Küresel olarak oldukça kritik bir sorun haline gelen enflasyon, birçok ülkenin ana odağı olmuş durumda. Bu noktada birçok ülke Fed’in de önderliğinde faiz artırımı politikası uyguladı. Bir süredir aktif bir şekilde devam eden bu politika, her ne kadar meyvesini yavaş yavaş vermeye başlasa da bazı sorunları da beraberinde getiriyor: Resesyon. Bu noktada Fed de geçtiğimiz cuma günü açıkladığı Federal Açık Piyasa Komitesi (FOMC) toplantı tutanaklarında, fren sinyali vererek denge kurmaya çalışıyor.
Fed’den Faiz Artırımı için Fren Önerisi, Gelişmekte Olan Ülkelere Yarayabilir
Küresel olarak bir kriz haline gelen enflasyon problemine çözüm, başta Fed olmak üzere faiz artırımı politikasında bulundu. Bir süredir faiz artırımına giderek enflasyon verilerini yeniden kontrol altına almayı amaçlayan Fed, cuma günü açıklanan 1-2 Kasım Federal Açık Piyasa Komitesi (FOMC) toplantı tutanaklarında ilk fren ışığını yaktı. Katılımcıların çoğunluğu, faiz artırımlarının hızında yavaşlamanın yakında uygun olacağı konusunda hemfikir oldu ve bu durum, küresel bir düşen tahvil getirileri dalgasına, yükselen hisse senedi fiyatlarına ve dolar karşısında çeşitli para birimlerinde yükselişe neden oldu.
Daha da önemlisi, Fed’in enflasyonun kontrol altına alınabileceği bir aşamaya geldiğini düşünmesi, ABD ekonomisi için “yumuşak iniş” umutlarını artırıyor. Avrupa Merkez Bankası (ECB) ve Japonya Merkez Bankası gibi büyük merkez bankalarının da bundan açıkça fayda sağlayacağı düşünülüyor.
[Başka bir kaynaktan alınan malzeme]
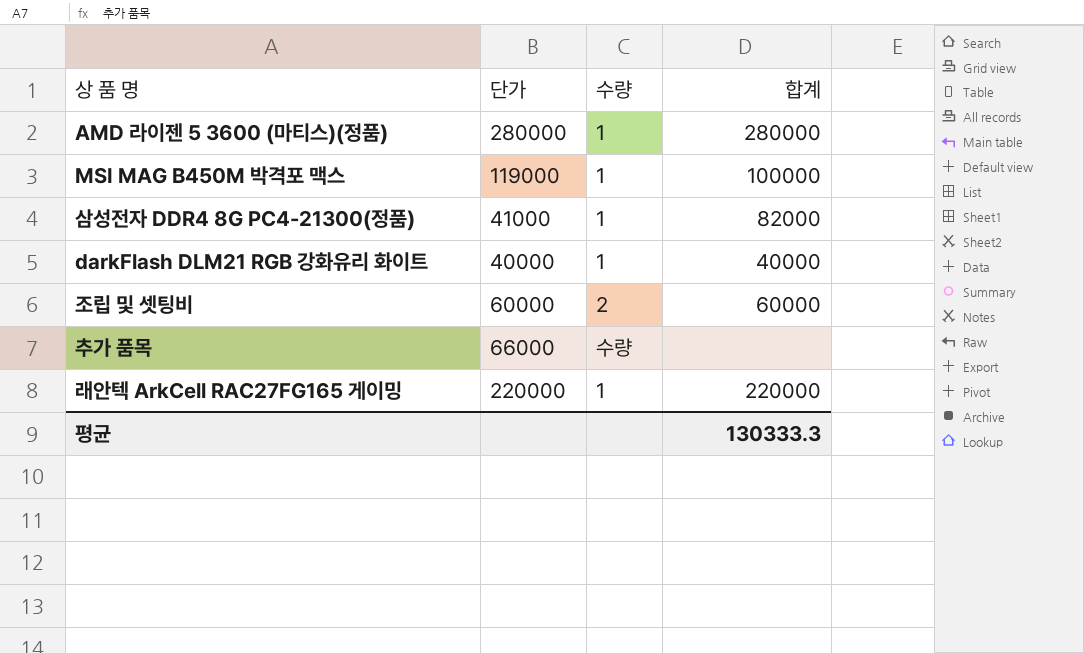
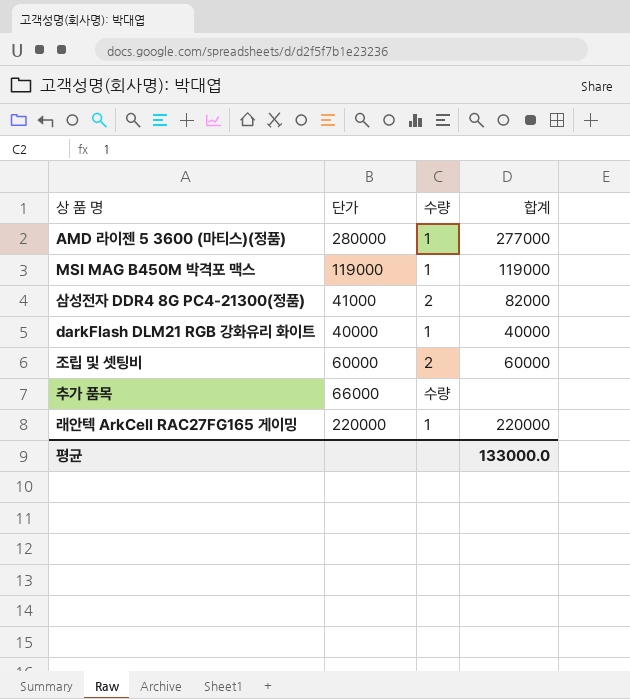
AMD 라이젠 5 3600 (마티스)(정품) | 합계: 280000 -> 277000
MSI MAG B450M 박격포 맥스 | 합계: 100000 -> 119000
삼성전자 DDR4 8G PC4-21300(정품) | 수량: 1 -> 2
평균 | 합계: 130333.3 -> 133000.0

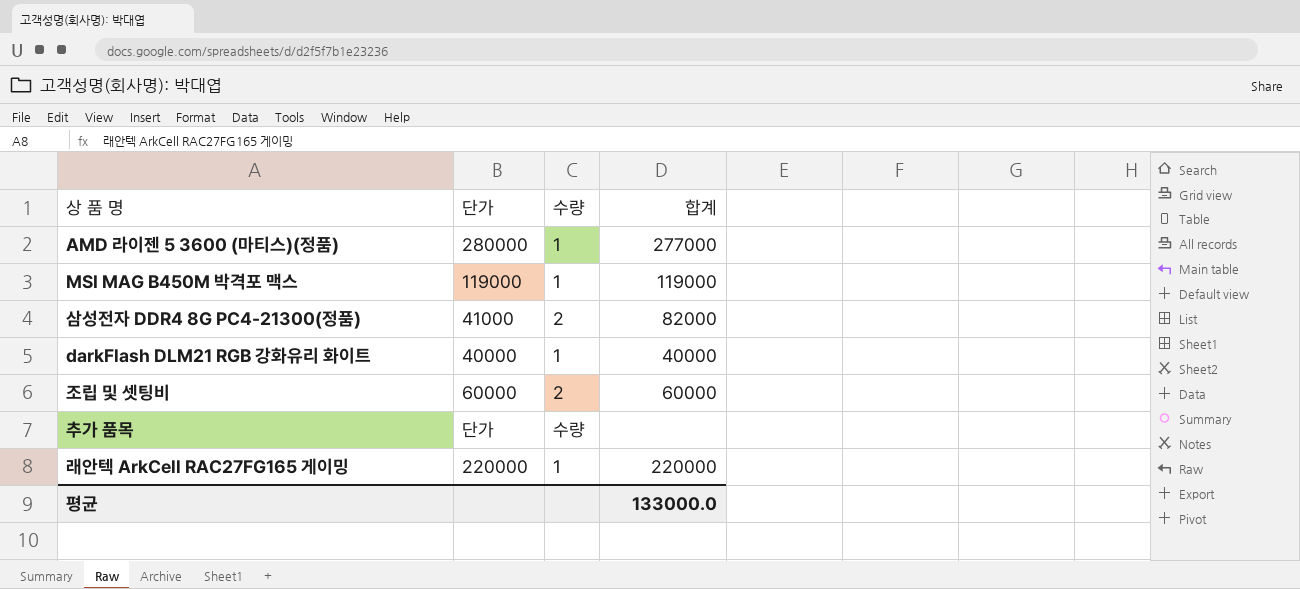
추가 품목 | 단가: 66000 -> 단가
Uzmanlara göre, artan borçlanma maliyetleri ve değer kaybeden para birimlerinin çifte darbesinden zarar gören gelişmekte olan ekonomiler de Fed’in faiz artırımlarındaki yavaşlamadan yüksek fayda sağlayacak.
Konu hakkında açıklama yapan S&P Global yöneticisi Paul Watters, şu ifadeleri kaydetmişti:
“Latin Amerika gibi birçok gelişmekte olan piyasa, oldukça yüksek oranlarda zirve yaptı ve Fed’in faiz artırımını hızlandırması durumunda yanıt vermeye hazırlanıyor”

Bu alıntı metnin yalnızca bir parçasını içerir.